At odds with Dr Anderson, the SEGM says the new Swedish recommendations are “a major departure from the WPATH standards of care” — for example, the NBHW advice is more restrictive in allowing access to hormonal interventions.
The SEGM says Sweden’s cautious turn is “a vital step towards safeguarding vulnerable youth from medical harm”.
Sweden’s NBHW has also thought better of its 2015 extension of the Dutch protocol medical interventions to young people who identify as “non-binary”.
At odds with activists campaigning for treatment on demand, the NBHW says it “continues to believe that gender dysphoria rather than gender identity should guide access to care and treatment”.
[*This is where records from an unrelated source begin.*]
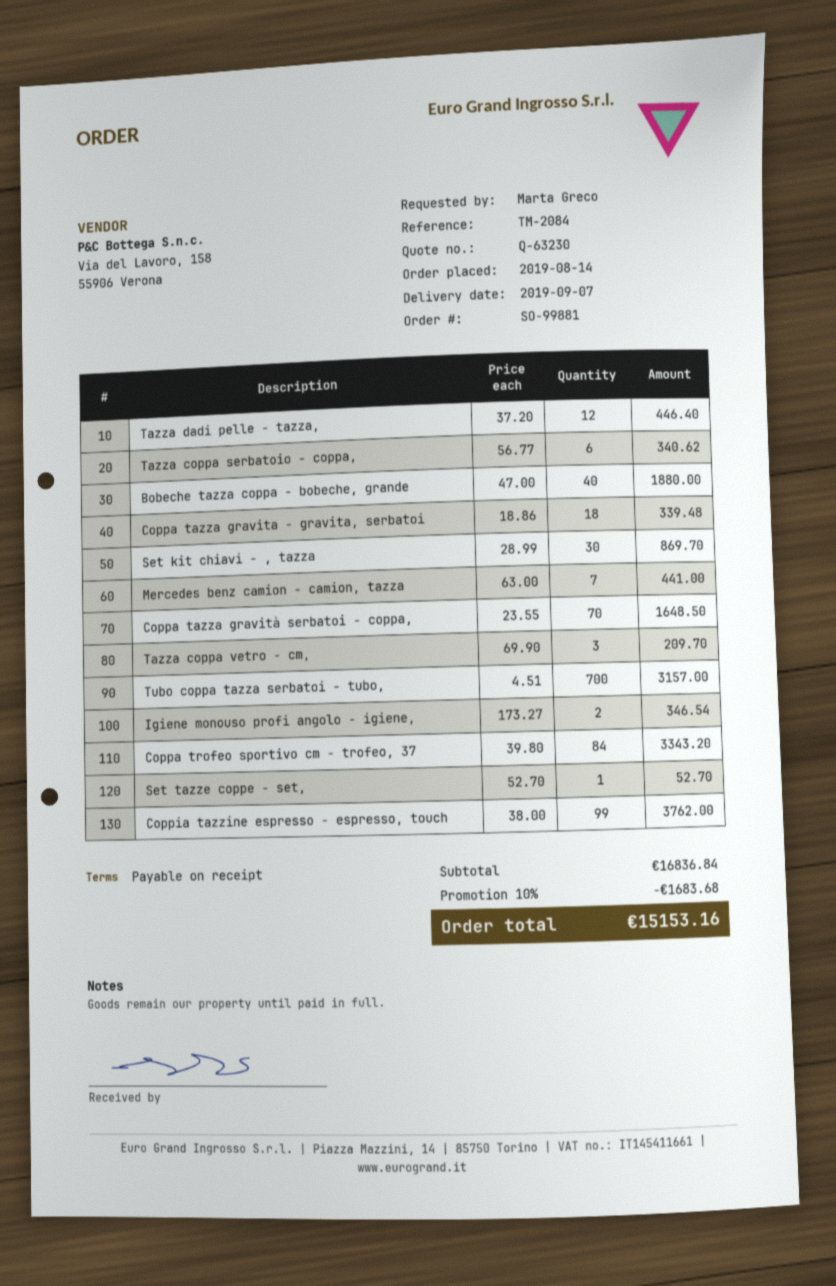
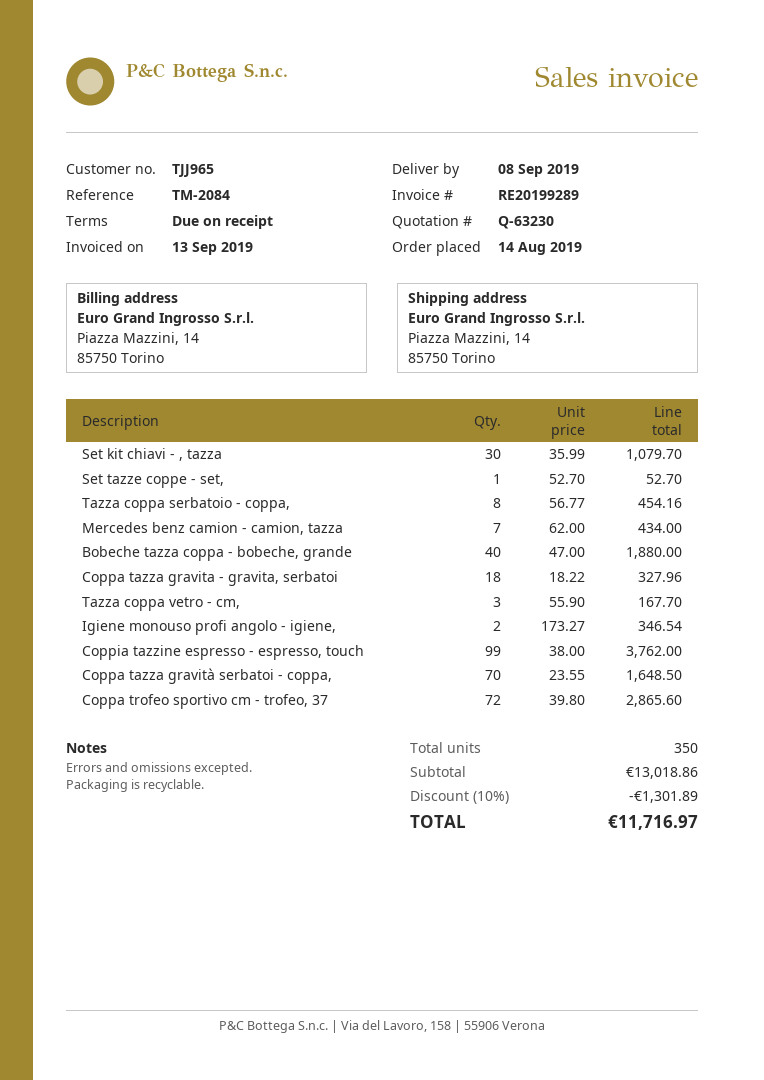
delivery date: 2019-09-07 -> 2019-09-08
Tazza dadi pelle - tazza,: 12 x 37.20 = 446.40 -> none
Tazza coppa serbatoio - coppa,: 6 x 56.77 = 340.62 -> 8 x 56.77 = 454.16
Coppa tazza gravita - gravita, serbatoi: 18 x 18.86 = 339.48 -> 18 x 18.22 = 327.96
Set kit chiavi - , tazza: 30 x 28.99 = 869.70 -> 30 x 35.99 = 1079.70
Mercedes benz camion - camion, tazza: 7 x 63.00 = 441.00 -> 7 x 62.00 = 434.00
Tazza coppa vetro - cm,: 3 x 69.90 = 209.70 -> 3 x 55.90 = 167.70
Tubo coppa tazza serbatoi - tubo,: 700 x 4.51 = 3157.00 -> none
Coppa trofeo sportivo cm - trofeo, 37: 84 x 39.80 = 3343.20 -> 72 x 39.80 = 2865.60
subtotal: 16836.84 -> 13018.86
discount: 10% = 1683.68 -> 10% = 1301.89
total: 15153.16 -> 11716.97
The NBHW’s 2022 advice says evidence justifying the use of Dutch protocol treatments with non-binary patients is “lacking”, and notes that the Amsterdam clinic only transitioned young patients with a “binary, cross-gender identity”.
Grey areas in the new Swedish advice, which deals with a politicised area of health subject to trans activist pressure and tension between clinicians and managers, include —
what exactly qualifies as an “exceptional case” for medical treatment
the likely methodological rigour and ethical basis of future research involving medicalised gender change with minors
how psychosocial support can be delivered at scale
the degree to which the NBHW’s more cautious approach will make a practical difference in how clinicians operate.
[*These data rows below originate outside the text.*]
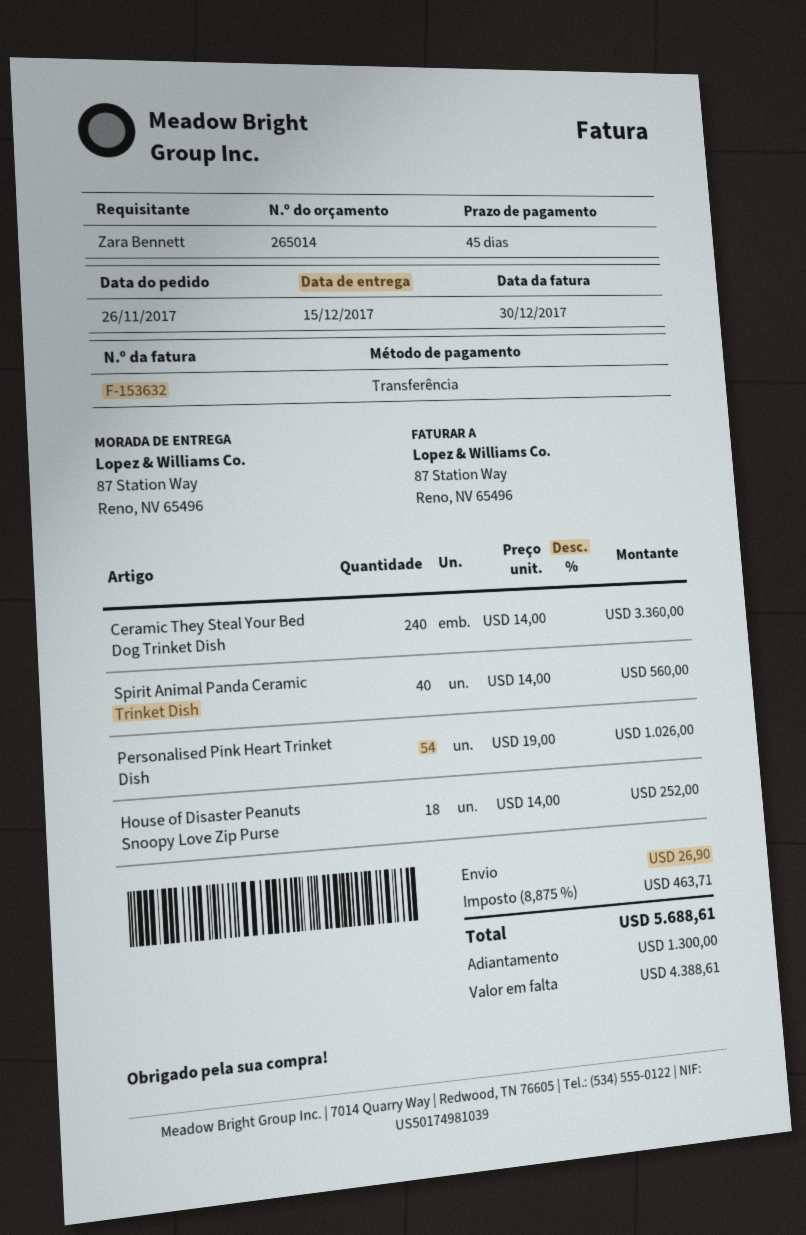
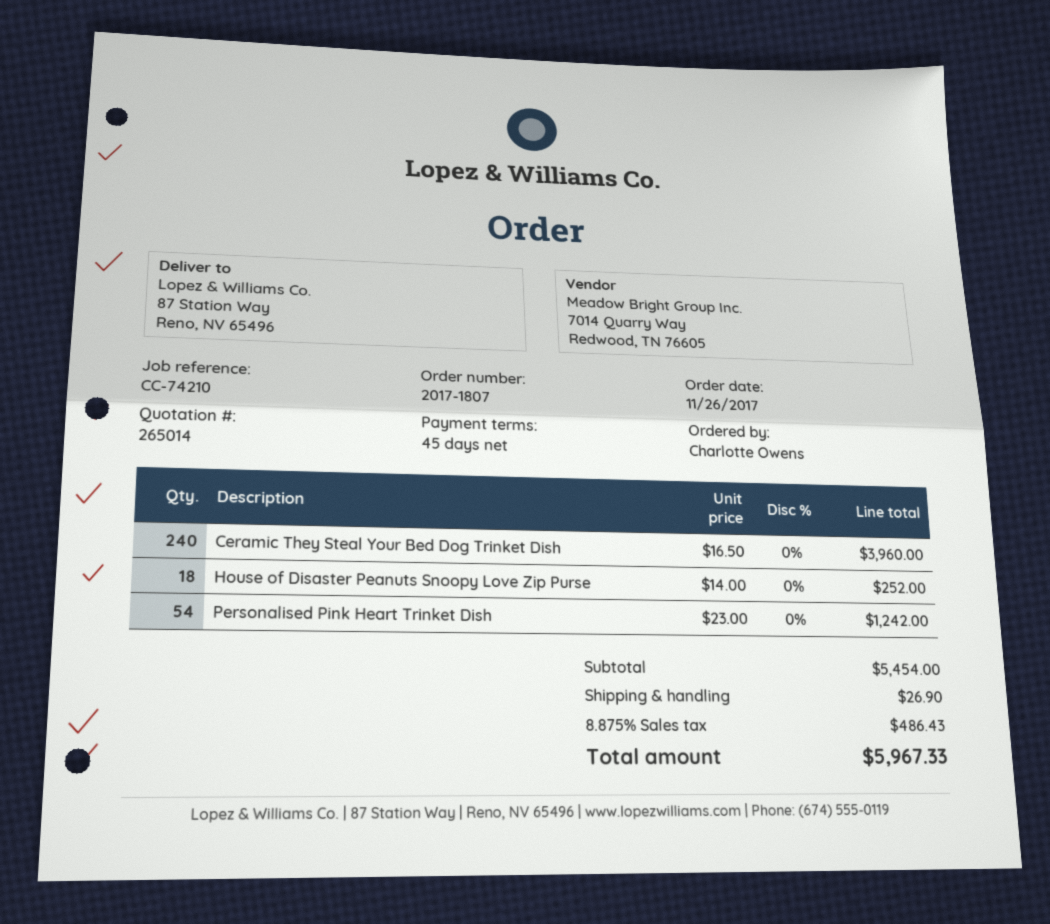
ordered by: Zara Bennett -> Charlotte Owens
Ceramic They Steal Your Bed Dog Trinket Dish: 240 x 14.00 = 3360.00 -> 240 x 16.50 = 3960.00
Spirit Animal Panda Ceramic Trinket Dish: 40 x 14.00 = 560.00 -> none
Personalised Pink Heart Trinket Dish: 54 x 19.00 = 1026.00 -> 54 x 23.00 = 1242.00
tax: 8.875% = 463.71 -> 8.875% = 486.43
total: 5688.61 -> 5967.33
Anecdotal reports suggest that some clinicians simply ignore guidelines, viewing them as “gatekeeping” that frustrates access to treatment as a trans “human right”.
Thank you so much for this article!
The Dutch protocol only evaluated the young people a year or two after the last surgery. Regret and detransition studies have found median or average times to regret to be much longer (4-5-9 or 10 years, Vandenbussche, 2021, Littman, 2021, Dhejne, 2014, Wiepjes, 2018).
(The last two quote a regret rate, however Dhejne 2014 had a very different cohort and process older, and Wiepjes 2018 loses 36% to follow up.)
So one doesn't know how many have regretted with the Dutch protocol, either.
Given the different presentation (at or after puberty, but still developmentally immature) and the explosion in cases for both natal sexes, it's really good that countries are taking a closer look, it can't happen soon enough in the rest of the world!
The phrase "unwanted puberty" made me think. Previously there wasn't an alternative to puberty for those disturbed by it (except maybe severe anorexia). Is it thought this is a factor in the epidemic of gender change?